→ **WHAT NEEDS TO BE DONE**
Select every line containing the word "viewed" from the material, and copy those lines.
+++
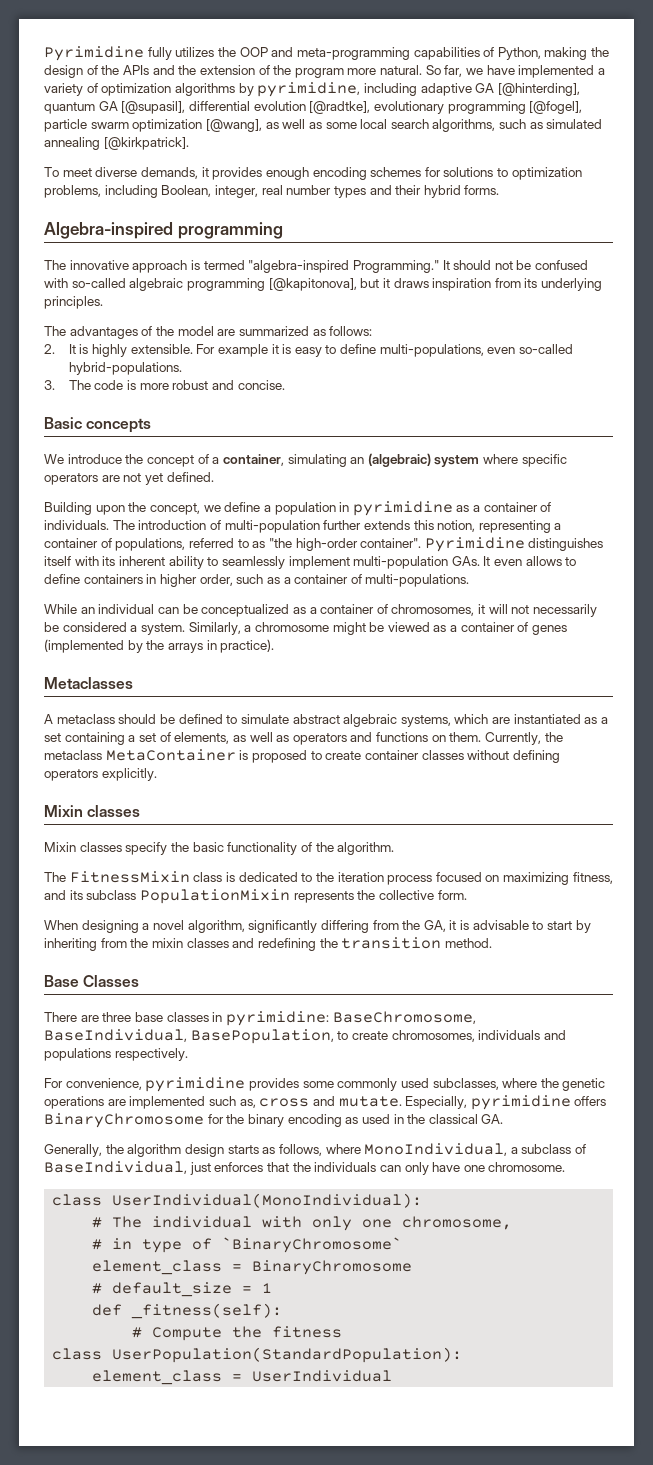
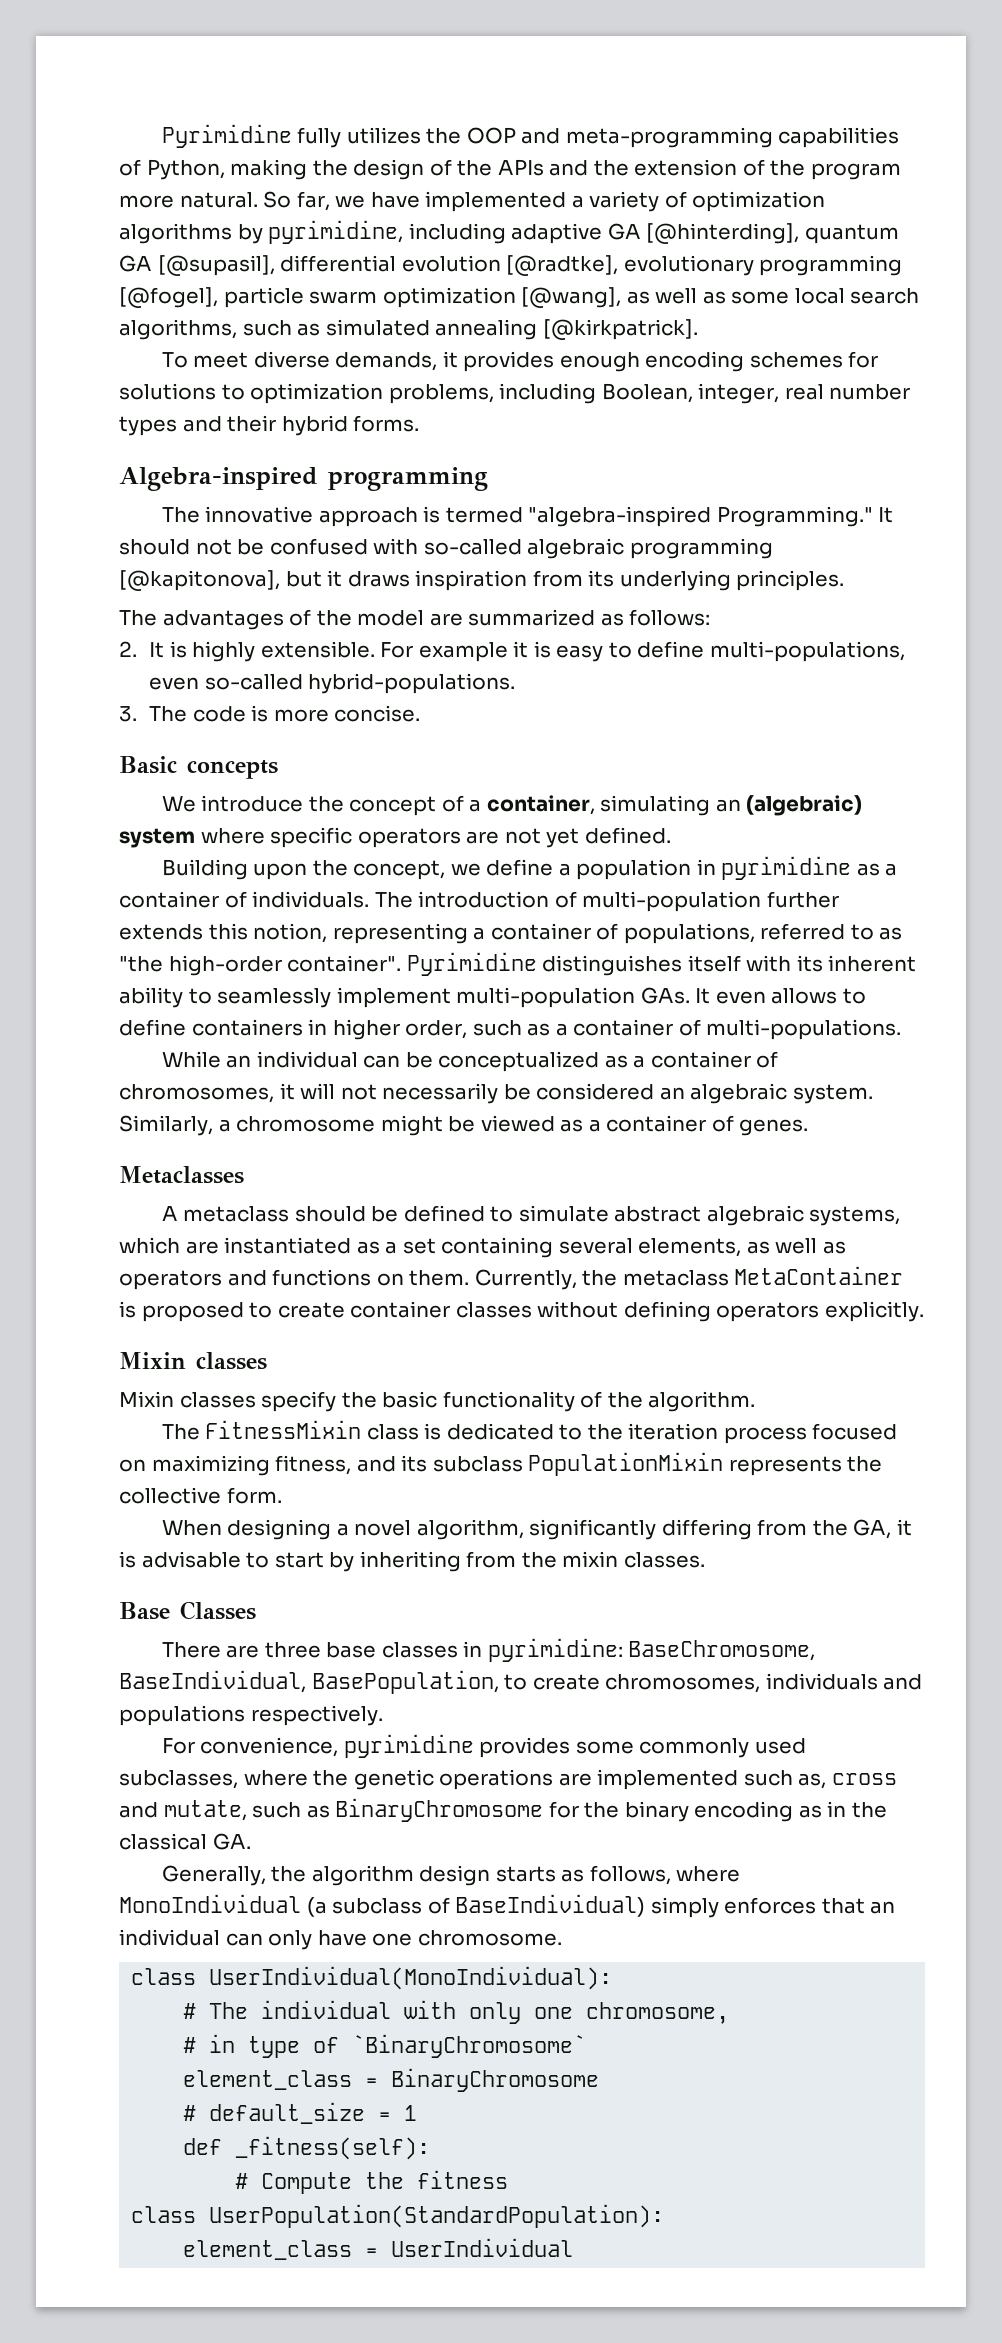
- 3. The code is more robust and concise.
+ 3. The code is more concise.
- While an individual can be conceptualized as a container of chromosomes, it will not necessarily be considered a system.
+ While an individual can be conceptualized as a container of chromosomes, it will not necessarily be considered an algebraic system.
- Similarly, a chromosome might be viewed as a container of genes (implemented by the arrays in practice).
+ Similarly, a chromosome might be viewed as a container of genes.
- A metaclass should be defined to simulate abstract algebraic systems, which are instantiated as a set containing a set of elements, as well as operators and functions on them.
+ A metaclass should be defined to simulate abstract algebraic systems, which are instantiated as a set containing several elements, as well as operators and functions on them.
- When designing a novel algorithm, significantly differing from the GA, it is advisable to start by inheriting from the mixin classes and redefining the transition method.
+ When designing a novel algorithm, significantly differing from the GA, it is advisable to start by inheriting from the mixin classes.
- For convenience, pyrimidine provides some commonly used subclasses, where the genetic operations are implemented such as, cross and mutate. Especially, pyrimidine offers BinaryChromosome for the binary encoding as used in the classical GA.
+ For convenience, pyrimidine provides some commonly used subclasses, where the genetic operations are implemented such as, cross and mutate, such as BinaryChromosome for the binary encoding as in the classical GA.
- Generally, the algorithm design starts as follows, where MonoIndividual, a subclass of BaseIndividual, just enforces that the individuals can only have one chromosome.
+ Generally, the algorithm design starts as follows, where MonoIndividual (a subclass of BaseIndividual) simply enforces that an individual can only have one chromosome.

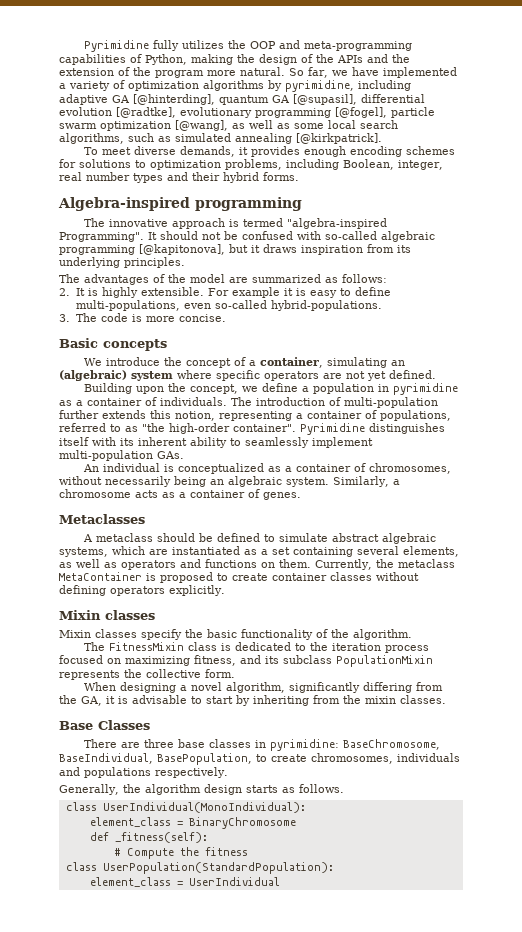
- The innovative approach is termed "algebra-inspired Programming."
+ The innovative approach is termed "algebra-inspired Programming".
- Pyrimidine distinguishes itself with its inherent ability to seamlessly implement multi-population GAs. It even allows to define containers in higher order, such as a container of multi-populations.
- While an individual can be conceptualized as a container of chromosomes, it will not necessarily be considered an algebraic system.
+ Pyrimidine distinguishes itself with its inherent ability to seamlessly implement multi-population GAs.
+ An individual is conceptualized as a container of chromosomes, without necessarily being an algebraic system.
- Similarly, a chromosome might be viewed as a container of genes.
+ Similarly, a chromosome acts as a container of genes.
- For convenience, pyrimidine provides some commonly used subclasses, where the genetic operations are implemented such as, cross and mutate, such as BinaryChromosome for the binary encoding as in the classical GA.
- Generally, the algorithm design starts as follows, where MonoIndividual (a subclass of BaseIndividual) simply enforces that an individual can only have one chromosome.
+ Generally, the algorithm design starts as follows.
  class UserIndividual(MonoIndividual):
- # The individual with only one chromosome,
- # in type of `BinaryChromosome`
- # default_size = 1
+++
→ **OUTPUT OF THE TASK**
- Similarly, a chromosome might be viewed as a container of genes (implemented by the arrays in practice).
+ Similarly, a chromosome might be viewed as a container of genes.
- Similarly, a chromosome might be viewed as a container of genes.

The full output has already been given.